Den ganzjährigen Verzicht auf den Hamburger Dom beklagen nicht nur die Besucher*innen des größten norddeutschen Volksfestes. Vor allem die Schausteller*innen leiden darunter. FINK.HAMBURG hat mit Sascha Belli, Vorsitzender des Landesverbands des Ambulanten Gewerbes und der Schausteller Hamburg e.V. (LAGS), gesprochen.

Achterbahn der Gefühle

Wir treffen uns mit Belli über ein Videokonferenz-Tool. Laut blechern klingt seine Stimme aus den Lautsprechern: “Der Dom, das ist eigentlich unser Leben.” Und genau deshalb hat  er auch Verständnis für die Entscheidung der Stadt Hamburg. Die Infektionszahlen seien einfach zu hoch, der Erreger bei kälteren Temperaturen zu aggressiv.

Schausteller Sascha Belli vor seiner Crêpe-Bude, Foto: Kim Sichert
Schausteller Sascha Belli mit seiner Crêpes-Bude vor der Elbphilharmonie, Foto: Kim Sichert

Belli hatte seine Achterbahn für den Winterdom schon aufgebaut. “Ich war da ganz schnell, weil ich mich so gefreut habe. Ich habe gemerkt, wie gut es mir damit ging. Und dann, wie schlecht es mir ging, als ich alles wieder zusammenpacken und wieder nach Hause musste – unverrichteter Dinge”, erzählt der 47-Jährige. Er ist mittlerweile schon seit 28 Jahren auf dem Hamburger Dom: Mit seinen beiden Crêpes-Ständen oder seiner Kinderachterbahn.

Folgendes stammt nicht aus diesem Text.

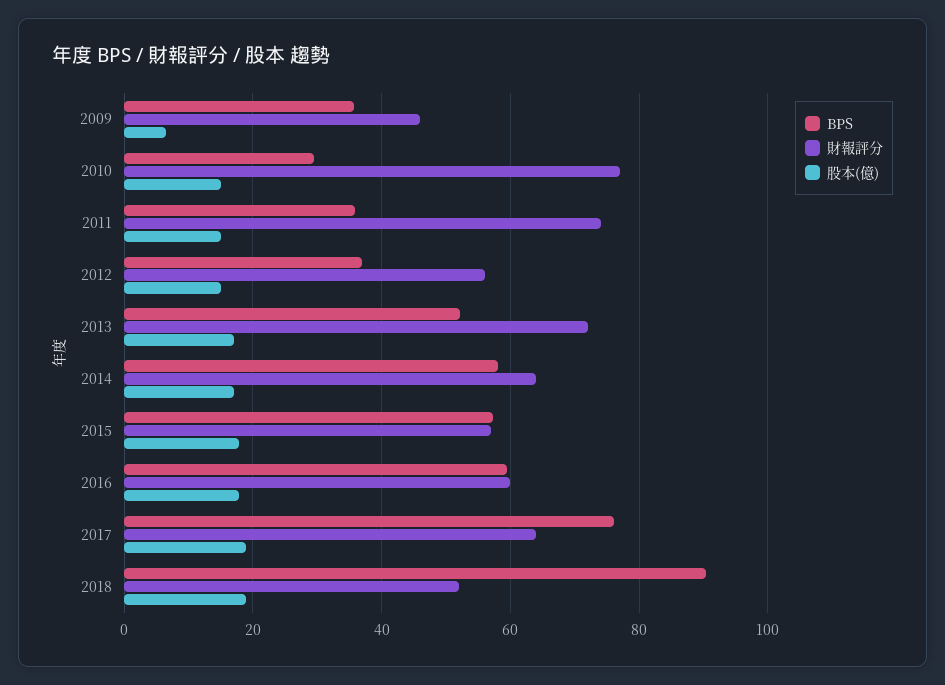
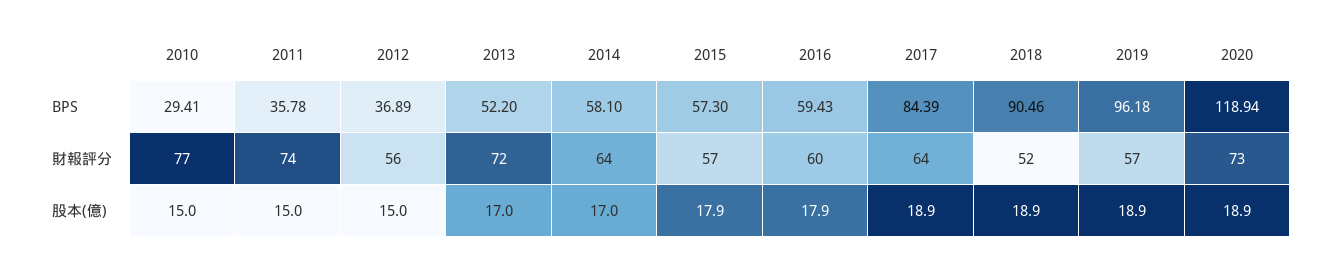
BPS, 2009: 36 -> none
財報評分, 2009: 46 -> none
股本(億), 2009: 6 -> none
BPS, 2017: 76 -> 84.39
BPS, 2019: none -> 96.18
BPS, 2020: none -> 118.94
財報評分, 2019: none -> 57
財報評分, 2020: none -> 73
股本(億), 2019: none -> 18.9
股本(億), 2020: none -> 18.9

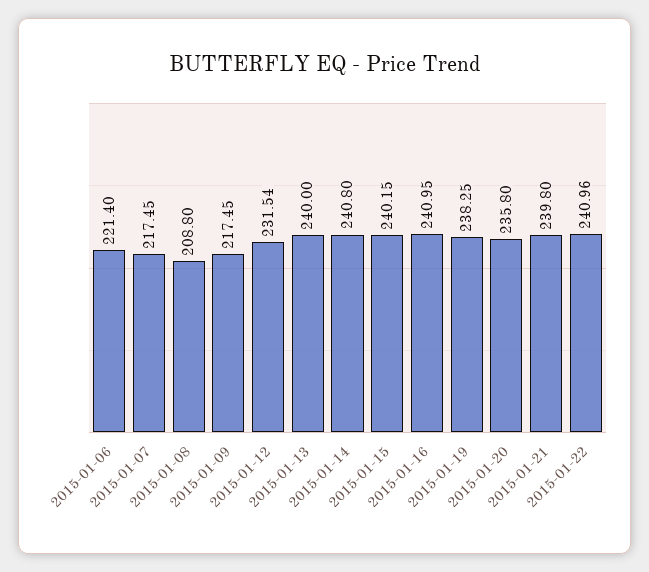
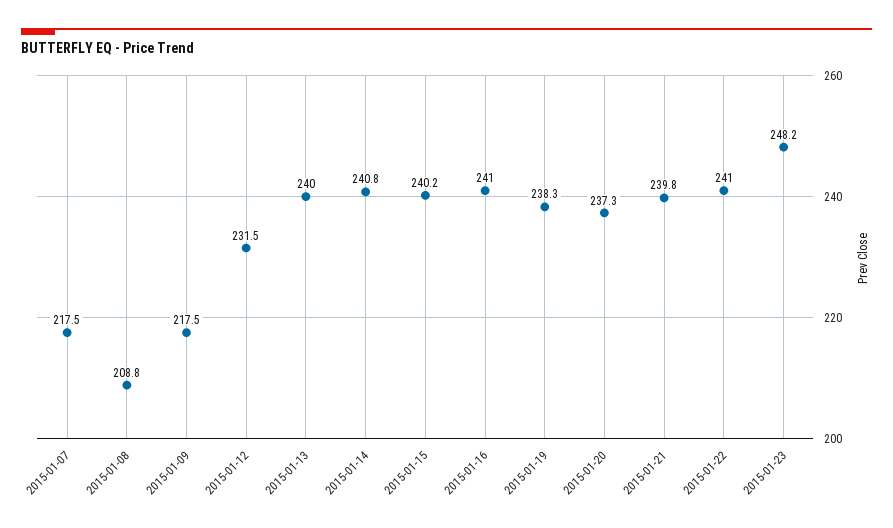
2015-01-06: 221.4 -> none
2015-01-20: 235.8 -> 237.3
2015-01-23: none -> 248.2

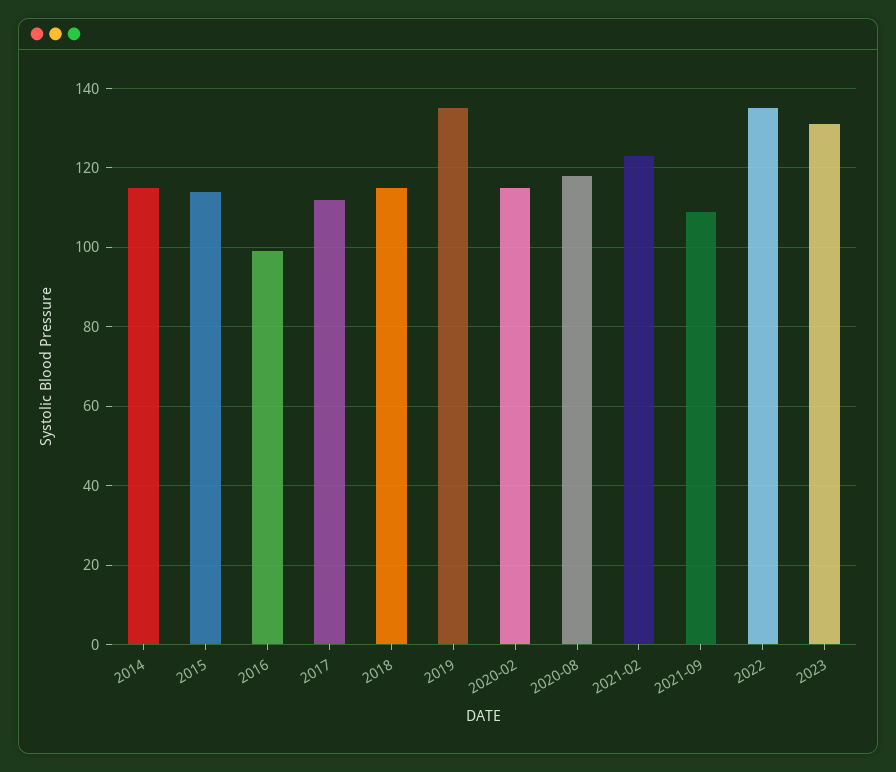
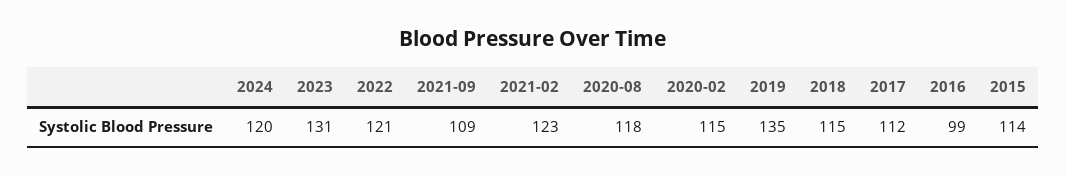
2014: 115 -> none
2022: 135 -> 121
2024: none -> 120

Den Dom kennt Belli schon seit Kindertagen. Seine Eltern waren ebenfalls im Schausteller*innengewerbe. Seit 1610 verdienen die Bellis auf Volksfesten wie dem Hamburger Dom ihr Geld. Schon als kleines Kind hat er aus seinem Bett im Wohnwagen das Feuerwerk beobachten können: “Ich glaube, ich habe so viele Feuerwerke gesehen, es gibt nur Feuerwerker, die mehr gesehen haben.”

„Der Schausteller kann alles. Zwar nichts richtig, aber er kann alles!“

Das Schausteller*innen-Dasein ist kein normaler Job: Es geht immer von einem Volksfest zum nächsten. Man ist immer auf Achse. In Spitzenzeiten hat Sascha Belli 40 Mal im Jahr die Schule gewechselt. Seiner jüngsten Tochter möchte er das ersparen. Die möchte Abitur machen und wird jeden Morgen zur Schule gebracht. Neben Großveranstaltungen wie dem Hamburger Dom oder dem Hafengeburtstag steht Belli auf allen Hamburger Straßenfesten, wie dem Osterstraßen- oder Eppendorfer Landstraßenfest. Die Standplätze sind umkämpft. Um mit anderen mithalten zu können, müssen seine Stände attraktiv bleiben – und das kostet: zum Beispiel die jährlichen Steuern für seine Anhänger, Farbe für den Anstrich oder die regelmäßigen Umsetzungen von neuen Sicherheitsanforderungen.

Schausteller*in zu sein, bedeutet Stress bei Wind und Wetter und immer da zu sein, wo es laut ist. Sie sind gleichermaßen Lebenskünstler*innen, Handwerker*innen und Monteur*innen, dafür muss man gemacht sein. Belli kann sich kein anderes Leben vorstellen: „Wenn man einen Beruf hat, mit dem man Leuten Spaß bereiten darf, das ist doch schön. Wer möchte nicht in freudige Gesichter gucken?“ Kommt er vom Dom zurück in seine eigenen vier Wände, kann er immer zwei Nächte nicht schlafen. Wenn der Rummel vorbei ist, sei es einfach viel zu ruhig.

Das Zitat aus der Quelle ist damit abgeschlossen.